Rechercher de l’information sur le Web

Tricot André, Rafenomanjato Jean, « Le numérique et le métier d’élève », Hermès, La Revue, 2017/2 (n° 78), p. 142-150. DOI : 10.3917/herm.078.0142.

L'article

Le fait que des données, incommensurablement plus nombreuses, soient accessibles à une vitesse incommensurablement plus rapide modifie profondément les tâches de recherche d’information. Il y a trente ans, cette activité était relativement coûteuse en temps, nous avions donc tout intérêt à bien savoir ce que nous cherchions sous peine de perdre beaucoup de temps. Le document que nous trouvions était généralement publié par un éditeur reconnu, et rédigé par un auteur compétent (c’est en tout cas ce que nous croyions, bien peu d’études à l’époque étaient consacrées à la vérification du bien-fondé de cette croyance). Avec le Web et les moteurs de recherche nous permettant d’y accéder, le temps a presque disparu. Le coût ayant extrêmement baissé, nous pouvons nous permettre de rechercher une information même sans bien savoir ce que nous cherchons. Et nous nous passons le plus souvent de l’intermédiaire d’un ou d’une professionnel(le) de la documentation. Ce faisant, nous accédons à des données dont la source n’est pas toujours facile à identifier, pas toujours compétente ni bien intentionnée.

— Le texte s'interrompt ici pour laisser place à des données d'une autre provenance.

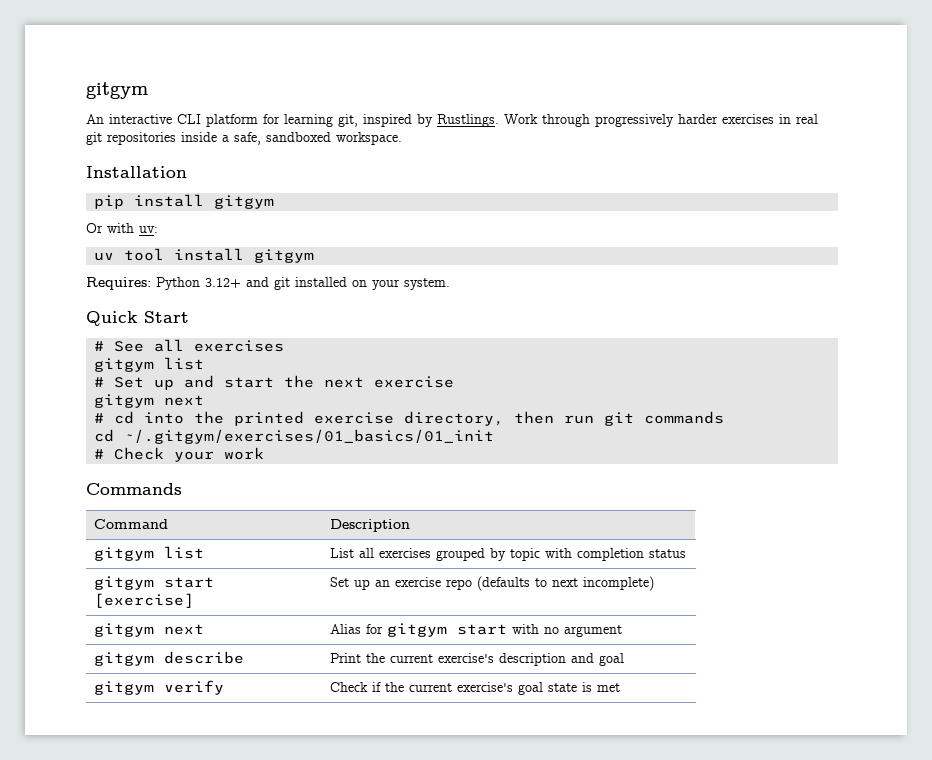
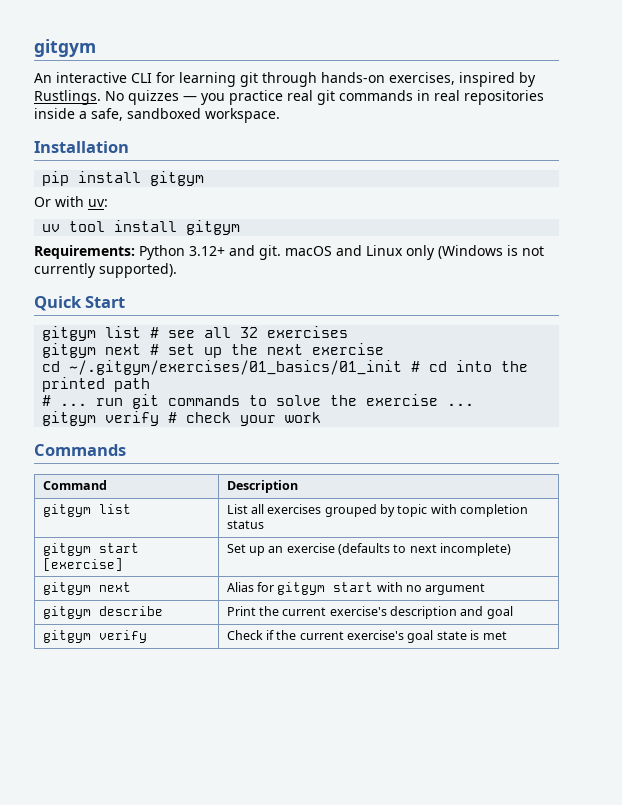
- An interactive CLI platform for learning git, inspired by Rustlings. Work through progressively harder exercises in real git repositories inside a safe, sandboxed workspace.
+ An interactive CLI for learning git through hands-on exercises, inspired by Rustlings. No quizzes — you practice real git commands in real repositories inside a safe, sandboxed workspace.
- Requires: Python 3.12+ and git installed on your system.
+ Requirements: Python 3.12+ and git. macOS and Linux only (Windows is not currently supported).
  Quick Start
- # See all exercises
- gitgym list
- # Set up and start the next exercise
- gitgym next
- # cd into the printed exercise directory, then run git commands
- cd ~/.gitgym/exercises/01_basics/01_init
- # Check your work
+ gitgym list # see all 32 exercises
+ gitgym next # set up the next exercise
+ cd ~/.gitgym/exercises/01_basics/01_init # cd into the printed path
+ # ... run git commands to solve the exercise ...
+ gitgym verify # check your work
- gitgym start [exercise] | Set up an exercise repo (defaults to next incomplete)
+ gitgym start [exercise] | Set up an exercise (defaults to next incomplete)

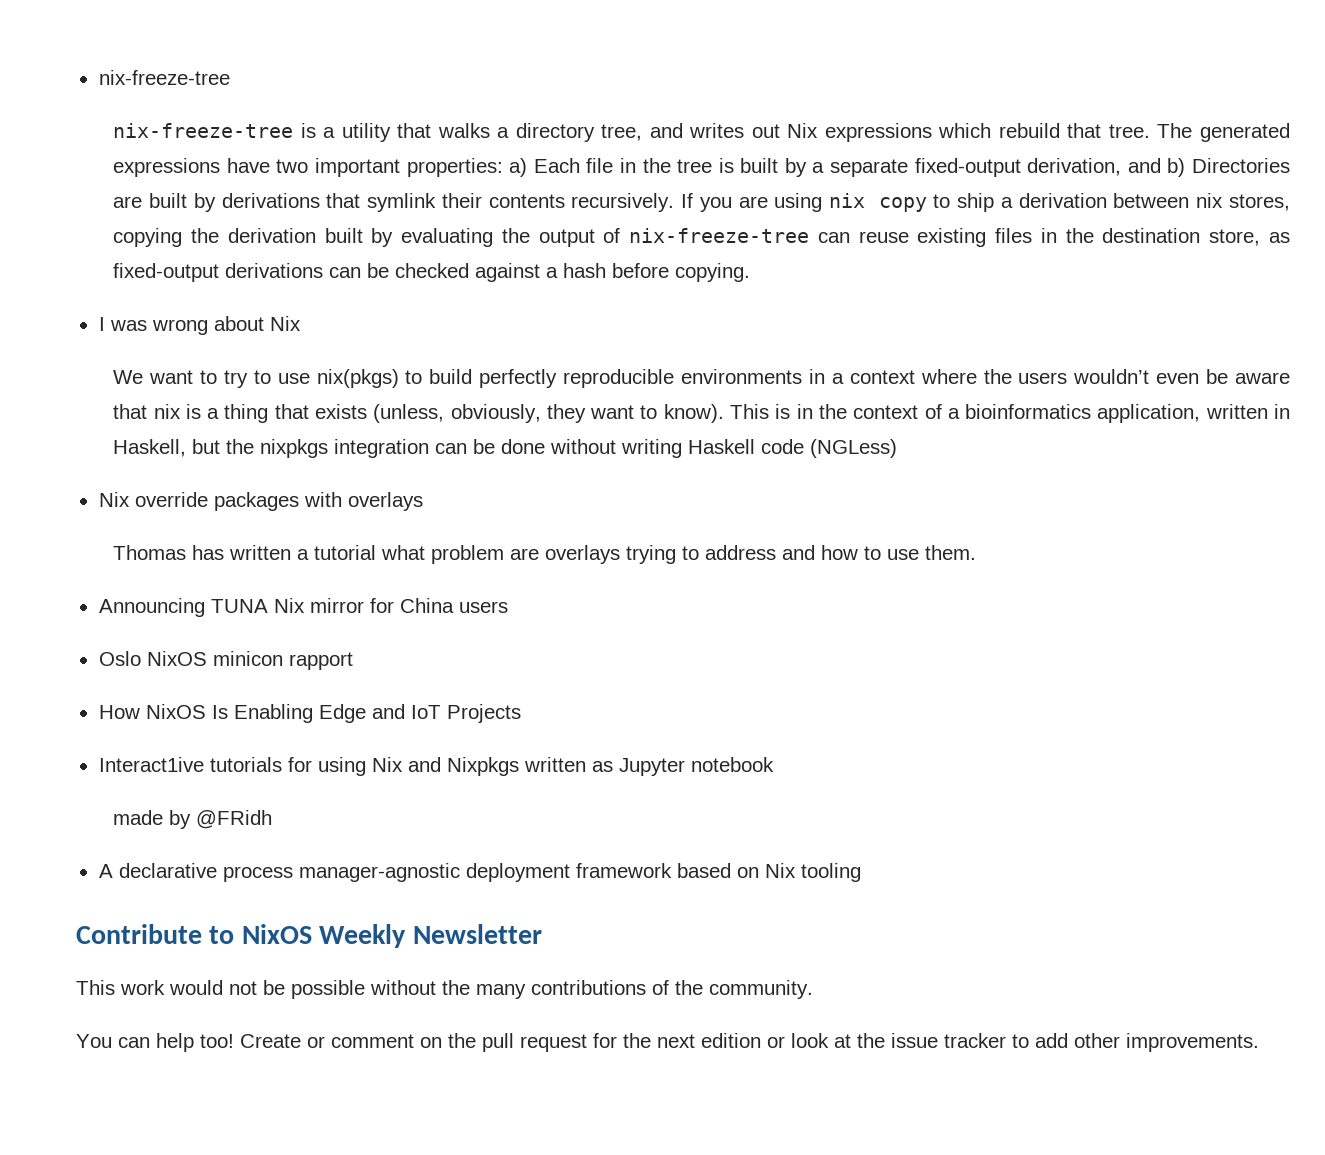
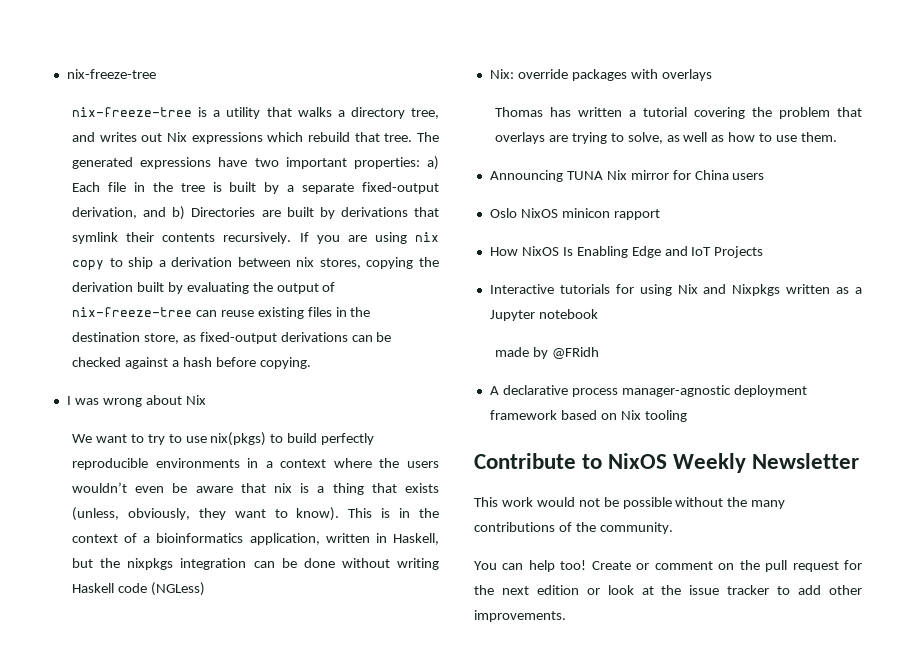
- Nix override packages with overlays
+ Nix: override packages with overlays
- Thomas has written a tutorial what problem are overlays trying to address and how to use them.
+ Thomas has written a tutorial covering the problem that overlays are trying to solve, as well as how to use them.
- Interact1ive tutorials for using Nix and Nixpkgs written as Jupyter notebook
+ Interactive tutorials for using Nix and Nixpkgs written as a Jupyter notebook

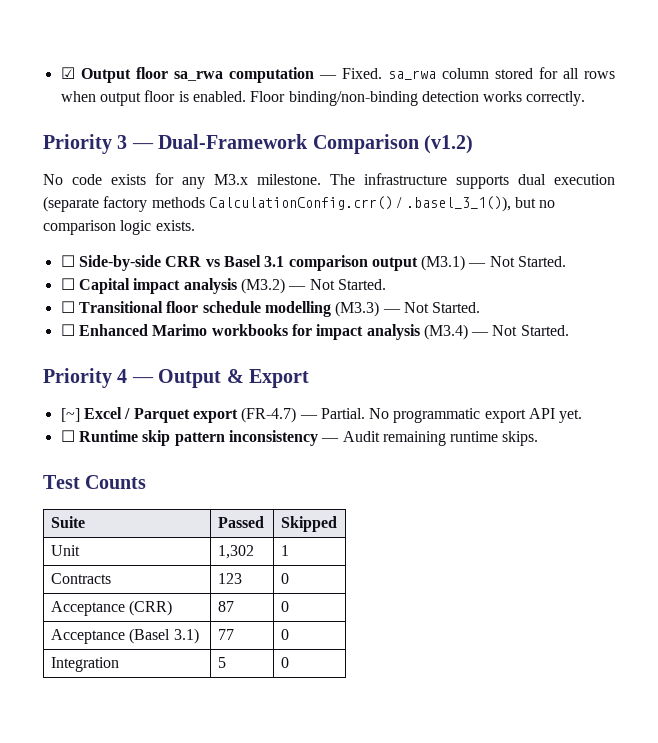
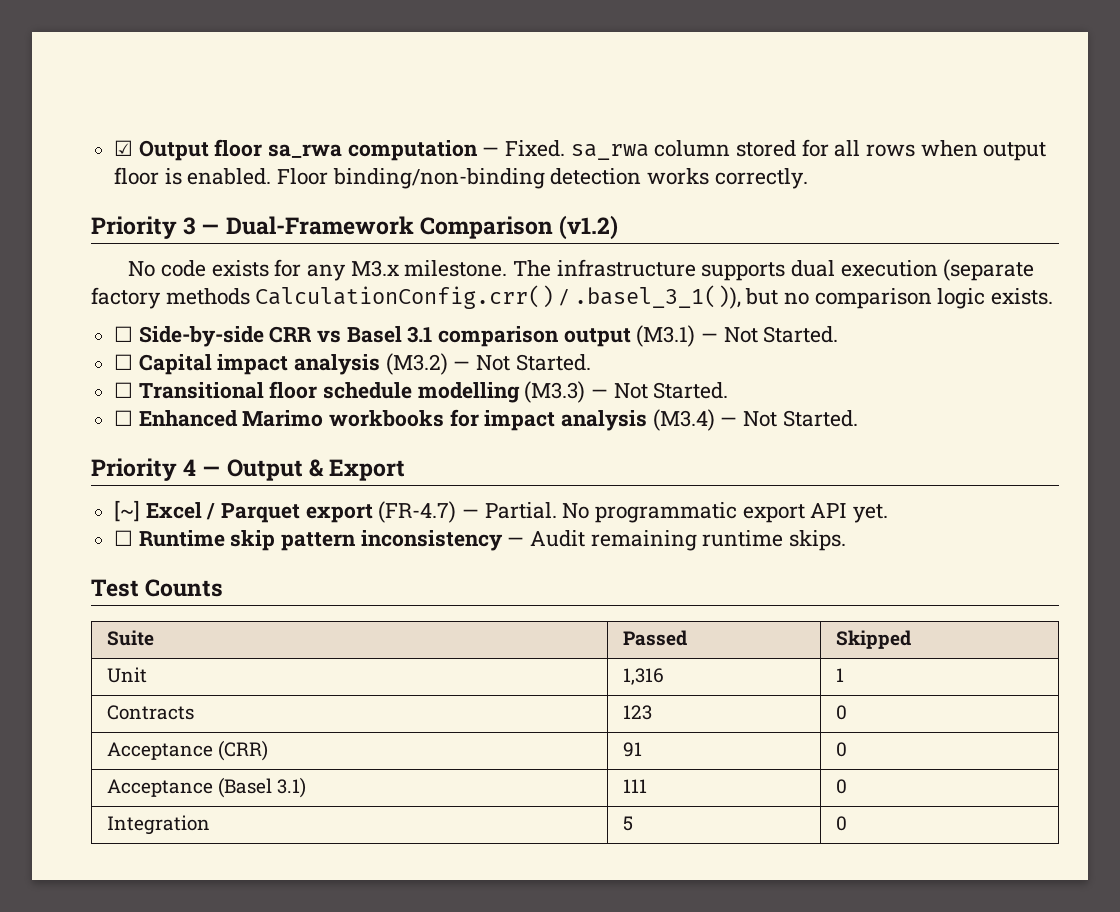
- Unit | 1,302 | 1
+ Unit | 1,316 | 1
- Acceptance (CRR) | 87 | 0
+ Acceptance (CRR) | 91 | 0
- Acceptance (Basel 3.1) | 77 | 0
+ Acceptance (Basel 3.1) | 111 | 0

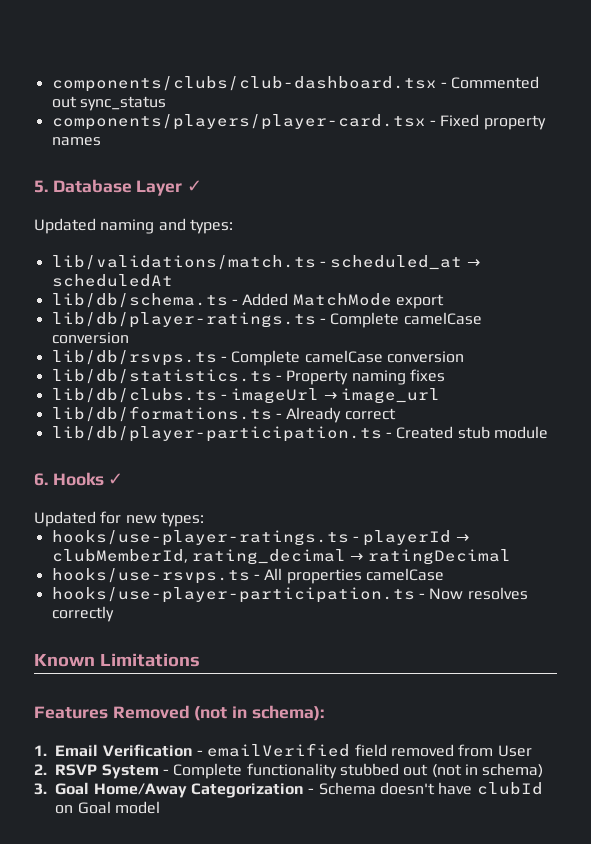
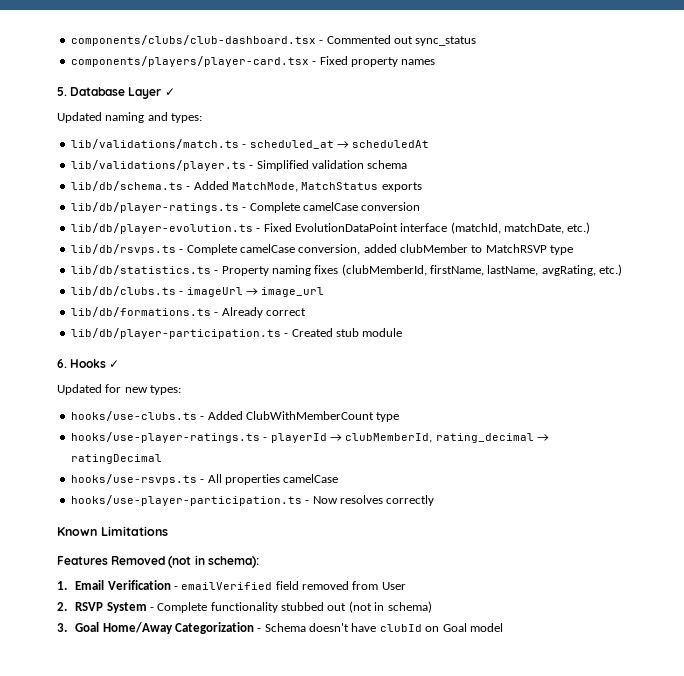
+ lib/validations/player.ts - Simplified validation schema
- lib/db/schema.ts - Added MatchMode export
+ lib/db/schema.ts - Added MatchMode, MatchStatus exports
- lib/db/rsvps.ts - Complete camelCase conversion
+ lib/db/player-evolution.ts - Fixed EvolutionDataPoint interface (matchId, matchDate, etc.)
+ lib/db/rsvps.ts - Complete camelCase conversion, added clubMember to MatchRSVP type
- lib/db/statistics.ts - Property naming fixes
+ lib/db/statistics.ts - Property naming fixes (clubMemberId, firstName, lastName, avgRating, etc.)
+ hooks/use-clubs.ts - Added ClubWithMemberCount type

Ces modifications ne concernent donc pas que les élèves, mais notre environnement informationnel de citoyens de pays riches (Boubée et Tricot, 2011). Un élève peut rechercher même s’il ne sait pas bien ce qu’il cherche, un mot suffit pour lancer la requête et obtenir systématiquement un résultat.

De plus, ce but initial, qui peut être flou, évolue rapidement. Les limites de la mémoire immédiate des humains sont telles qu’au bout de 15 à 20 minutes, beaucoup d’élèves (et bien entendu les adultes) dans une telle situation ont même oublié leur but initial. De la sorte, ils pourront être tout à fait satisfaits d’avoir trouvé ce qu’ils ne cherchaient pas (Rouet et Tricot, 1998). La sous-tâche « évaluer la pertinence et la qualité du document sélectionné » devient cruciale. Le chercheur d’information n’a plus à gérer de problèmes de pénurie, mais un problème d’abondance.

Dans le cadre de cette tâche devenue quotidienne, banale, plus accessible mais pas nécessairement plus aisée pour tous (Cordier, 2015), les spécificités de la tâche scolaire de recherche d’information, par exemple l’importance de la vérification des sources, peuvent être difficiles à percevoir (Sahut, 2014). (p. 147)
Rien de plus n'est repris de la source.